Culture and History Drama Exercise
The Culture and History Drama Exercise was used during the school year
1997-98 at Willlowcrest Elementary School as a way to engage students
in the process of understanding the importance of respect for other
cultures and diversity. These issues are especially relevant to ESL and
bilingual students, who are themselves often on the margins of American
culture and face issues of assimilation and sometimes prejudice. By
learning about Anne Frank’s experience in World War II, students were
able to see what happened to one group of people when prejudice
resulted in genocide. By writing and presenting the play to their
peers, students were able to put themselves in the shoes of someone in
another culture, also giving them a historical and personal perspective
from which to view an aspect of World War II.
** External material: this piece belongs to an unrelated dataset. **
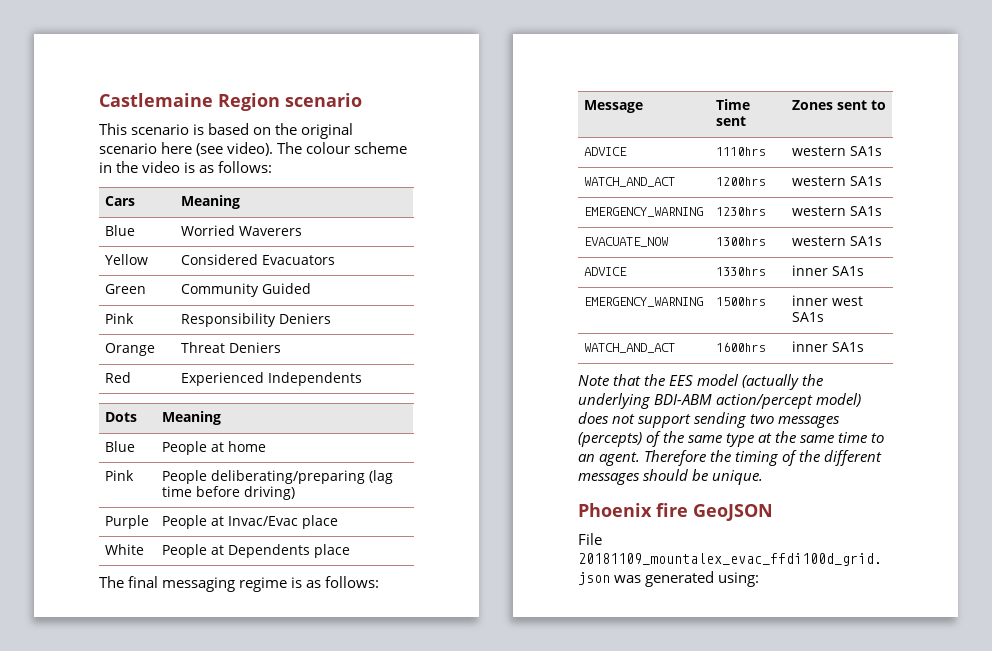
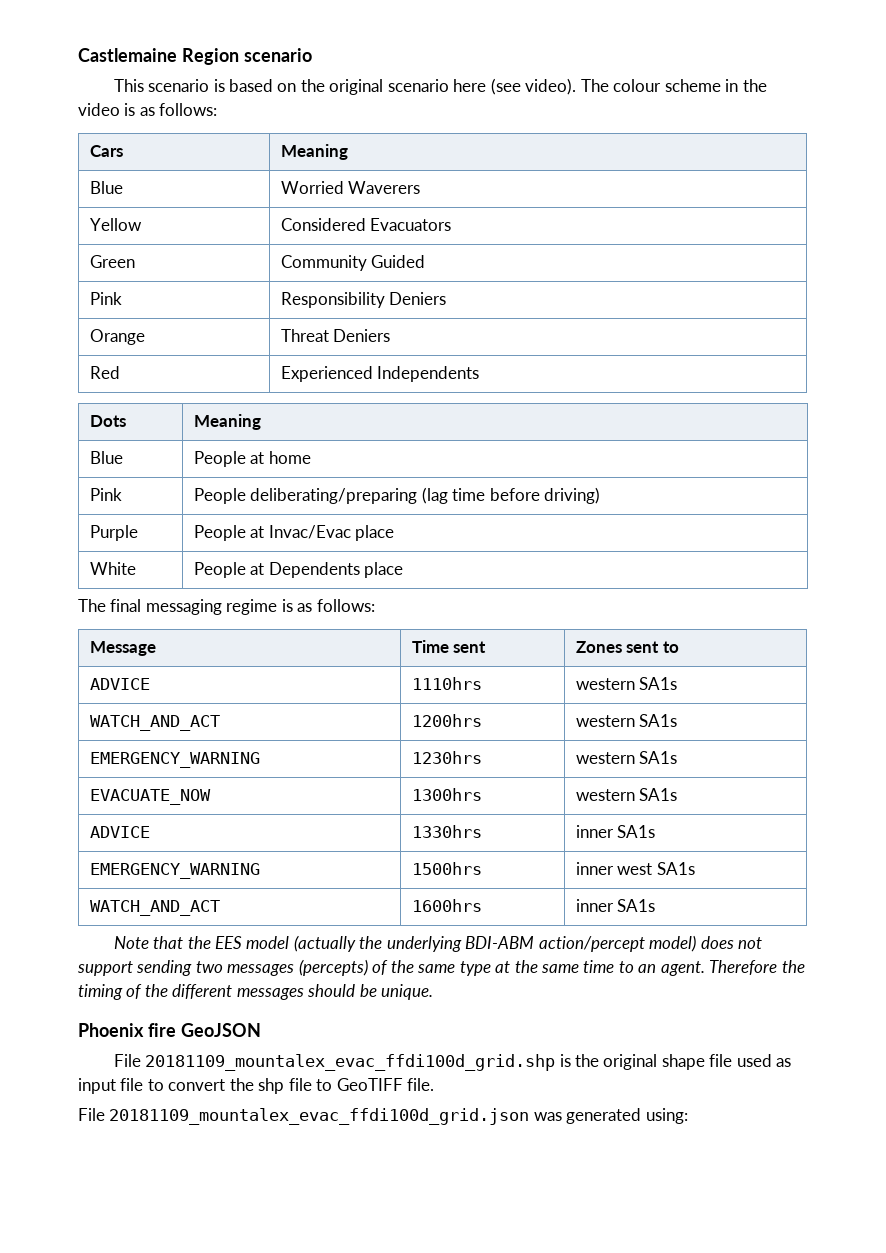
+ File 20181109_mountalex_evac_ffdi100d_grid.shp is the original shape file used as input file to convert the shp file to GeoTIFF file.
The Culture and History Drama Exercise can be adapted to inform the
study of numerous historical subjects where the dominant culture of a
society oppresses a minority within it.
Background to the Play
Sixteen bilingual students at Willowcrest Elementary School in
Anchorage read books about the Frank family, watched the original movie
of the play The Diary of Anne Frank, and viewed a production of
an original play in Anchorage, put on by the Alaska Children’s Theater.
After weeks of research and discussion, bilingual students got into
small groups to write their own play, scene by scene, about the Frank
family.
Once completed, a director at the Children’s Theater came to
Willowcrest and led a full-day workshop with the students, teaching
them the basics of acting, and working with them on their play. The
students created their own sets and scenes, and finally performed the
work in the library, for several different classes within their school.
The culmination of this work was a performance of The Frank Family Goes Into Hiding: A Play
the following year at the 1998 Bilingual Multi-Cultural Equity
Conference, following a presentation by LaVon Bridges about the power
of literature in helping bilingual students to learn to read and write.
The
project was inspired and supervised by Yolanda Polanco, bilingual
master tutor at Willowcrest Elementary, who is originally from Puerto
Rico and is fluent in Spanish. She began as a tutor in the Bilingual
Multicultural Education Program at the Anchorage School District in the
1979-80 academic year, and now serves as a Bilingual Master Tutor at
Willowcrest Elementary School.
Yolanda was nominated Bilingual Educator of the Year for Anchorage
by the Alaska Association of Bilingual Educators and was awarded State
Bilingual Educator of the year in 1991. The following year, Polanco
received the honor of being awarded National Bilingual Educator of the
Year by the National Association of Bilingual Educators.